I’ve loved ginger biscuits since I was a kid, which is odd considering sugar and I’ve been best friends for years now, and any sort of remotely spicy thing would never dare approach me. Except if it were a crunchy, gingery, buttery, spicy-but-sweet biscuit. A big stack of said biscuits and I would be inseparable. They make great gifts, if you’re feeling generous, and are so ridiculously easy to make, I hardly think they should be restricted to just a Christmas appearance.
These are not the soft and chewy versions I made earlier. They are firm, crunchy, and are absolutely divine dunked into a hot beverage of your choice. They can be as thick or thin as you’d like, the dough requires no chilling and they can be stored away in an airtight tin without any fear of becoming soft, even in a hot country. Merry Christmas you guys!

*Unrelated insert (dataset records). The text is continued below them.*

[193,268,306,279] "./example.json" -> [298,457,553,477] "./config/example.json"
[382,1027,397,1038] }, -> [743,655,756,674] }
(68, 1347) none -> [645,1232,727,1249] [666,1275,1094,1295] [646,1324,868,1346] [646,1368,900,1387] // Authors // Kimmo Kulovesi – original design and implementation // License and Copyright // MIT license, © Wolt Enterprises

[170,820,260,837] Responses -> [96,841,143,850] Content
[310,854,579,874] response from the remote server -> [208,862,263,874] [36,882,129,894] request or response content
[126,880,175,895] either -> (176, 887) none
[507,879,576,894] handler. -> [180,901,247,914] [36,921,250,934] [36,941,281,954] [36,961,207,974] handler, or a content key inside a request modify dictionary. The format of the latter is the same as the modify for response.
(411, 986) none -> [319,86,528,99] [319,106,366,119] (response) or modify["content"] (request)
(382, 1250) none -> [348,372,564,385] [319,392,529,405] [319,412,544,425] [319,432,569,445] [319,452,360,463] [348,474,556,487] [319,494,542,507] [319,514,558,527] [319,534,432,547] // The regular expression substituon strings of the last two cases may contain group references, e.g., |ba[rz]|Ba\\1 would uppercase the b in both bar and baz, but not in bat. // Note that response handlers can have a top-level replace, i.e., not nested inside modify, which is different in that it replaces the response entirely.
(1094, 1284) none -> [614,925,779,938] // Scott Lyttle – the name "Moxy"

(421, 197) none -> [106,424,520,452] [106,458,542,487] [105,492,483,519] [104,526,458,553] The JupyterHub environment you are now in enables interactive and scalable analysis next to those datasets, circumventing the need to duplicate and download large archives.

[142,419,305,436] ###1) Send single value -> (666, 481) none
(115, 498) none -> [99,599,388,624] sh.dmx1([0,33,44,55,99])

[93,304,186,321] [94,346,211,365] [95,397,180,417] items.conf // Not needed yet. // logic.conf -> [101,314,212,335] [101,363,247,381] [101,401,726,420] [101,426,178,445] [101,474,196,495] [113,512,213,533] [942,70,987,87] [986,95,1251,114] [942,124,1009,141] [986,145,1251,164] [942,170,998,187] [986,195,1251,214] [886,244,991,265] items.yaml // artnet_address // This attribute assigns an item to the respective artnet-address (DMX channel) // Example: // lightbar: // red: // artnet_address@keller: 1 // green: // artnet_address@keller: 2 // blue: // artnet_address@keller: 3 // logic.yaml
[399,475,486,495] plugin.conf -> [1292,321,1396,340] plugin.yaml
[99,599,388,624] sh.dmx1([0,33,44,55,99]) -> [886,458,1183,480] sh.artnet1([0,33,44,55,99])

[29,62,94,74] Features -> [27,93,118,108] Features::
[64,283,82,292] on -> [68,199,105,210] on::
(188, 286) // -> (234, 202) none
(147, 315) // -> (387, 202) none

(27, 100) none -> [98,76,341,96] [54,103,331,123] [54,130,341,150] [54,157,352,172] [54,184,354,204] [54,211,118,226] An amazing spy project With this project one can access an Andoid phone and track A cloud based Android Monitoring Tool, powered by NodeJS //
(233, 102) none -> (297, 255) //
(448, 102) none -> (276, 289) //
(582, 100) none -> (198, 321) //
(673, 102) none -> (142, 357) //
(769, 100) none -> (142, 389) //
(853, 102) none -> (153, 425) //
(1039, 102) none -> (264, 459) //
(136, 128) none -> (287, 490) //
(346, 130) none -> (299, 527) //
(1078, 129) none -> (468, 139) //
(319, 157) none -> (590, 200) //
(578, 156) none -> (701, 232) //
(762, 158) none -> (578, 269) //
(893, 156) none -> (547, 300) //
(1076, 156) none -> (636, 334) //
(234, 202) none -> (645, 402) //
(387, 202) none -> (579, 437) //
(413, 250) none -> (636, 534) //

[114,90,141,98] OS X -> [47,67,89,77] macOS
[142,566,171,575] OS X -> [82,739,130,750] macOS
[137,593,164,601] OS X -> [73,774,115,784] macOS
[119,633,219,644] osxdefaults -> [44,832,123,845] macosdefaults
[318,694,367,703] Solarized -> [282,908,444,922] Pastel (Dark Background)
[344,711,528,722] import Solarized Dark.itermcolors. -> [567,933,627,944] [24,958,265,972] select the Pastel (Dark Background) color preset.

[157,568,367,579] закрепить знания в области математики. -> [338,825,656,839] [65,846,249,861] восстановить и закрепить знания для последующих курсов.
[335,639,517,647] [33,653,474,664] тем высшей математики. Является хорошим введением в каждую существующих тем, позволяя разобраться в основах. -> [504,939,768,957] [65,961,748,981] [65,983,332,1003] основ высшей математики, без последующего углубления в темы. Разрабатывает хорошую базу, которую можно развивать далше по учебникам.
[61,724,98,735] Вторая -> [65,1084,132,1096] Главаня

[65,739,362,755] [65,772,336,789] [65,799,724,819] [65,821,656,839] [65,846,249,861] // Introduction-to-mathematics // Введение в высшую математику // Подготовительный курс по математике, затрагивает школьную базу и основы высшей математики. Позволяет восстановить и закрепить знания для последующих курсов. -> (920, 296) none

The dough needs to be shaped into small discs because these are not the kind of butter-laden bicsuits that spread a lot. They spread fairly elegantly, without any fear of one running into the other on your baking sheet. Those little crinkles form magically and you can bake them a few minutes longer for a darker, crunchier biscuit. They are exactly, and I mean exactly like the ones I used to eat out a packet and until I discovered this recipe by Jessica, I had no idea how to replicate them.
The process is similar to making shortbread but you’ll use softened butter instead of cold for that soft, pliable dough. I swapped the golden syrup for honey, and it gives the dough a lovely flavour. I still had self-raising flour on hand, and you can buy a packet by Blue Bird or make your own (see recipe notes). This makes a small batch, so feel free to double, triple, quadruple the recipe for a holiday party, holiday gifts, holiday binging. Get baking!
- ¾ cup self-raising flour*
- 1 tsp baking soda
- 1 heaping tsp ginger powder
- ¼ cup caster sugar
- ¼ cup butter, softened (50 gms)
- 2 tbsps honey
- Preheat the oven to 190 C and lightly grease a baking tray or line it with a silicone mat.
- Sift the flour, baking soda and ginger in a bowl, then add the sugar and mix.
- Rub the butter into this mixture till it resembles fine breadcrumbs.
- Stir in the honey and bring the dough together with your fingers. It will be soft, but pliable.
- Form equal sized rounds with the dough and shape them into small, lightly flattened discs. The flatter they are, the crispier so this is entirely up to you. Place them on the baking tray about an inch apart.
- Bake for 10 minutes for lighter, softer cookies and 13 to 15 minutes for darker, crunchier cookies. Rotate the tray halfway through baking especially if your oven has hot-spots like mine does.
- Allow to cool on the baking tray for 5 minutes before transferring to a wire wrack to cool completely. Store in an airtight tin and enjoy for days!
*Blue Bird makes self-raising flour in India but you could also use ¾ cup all-purpose flour sifted with 1 tsp baking powder.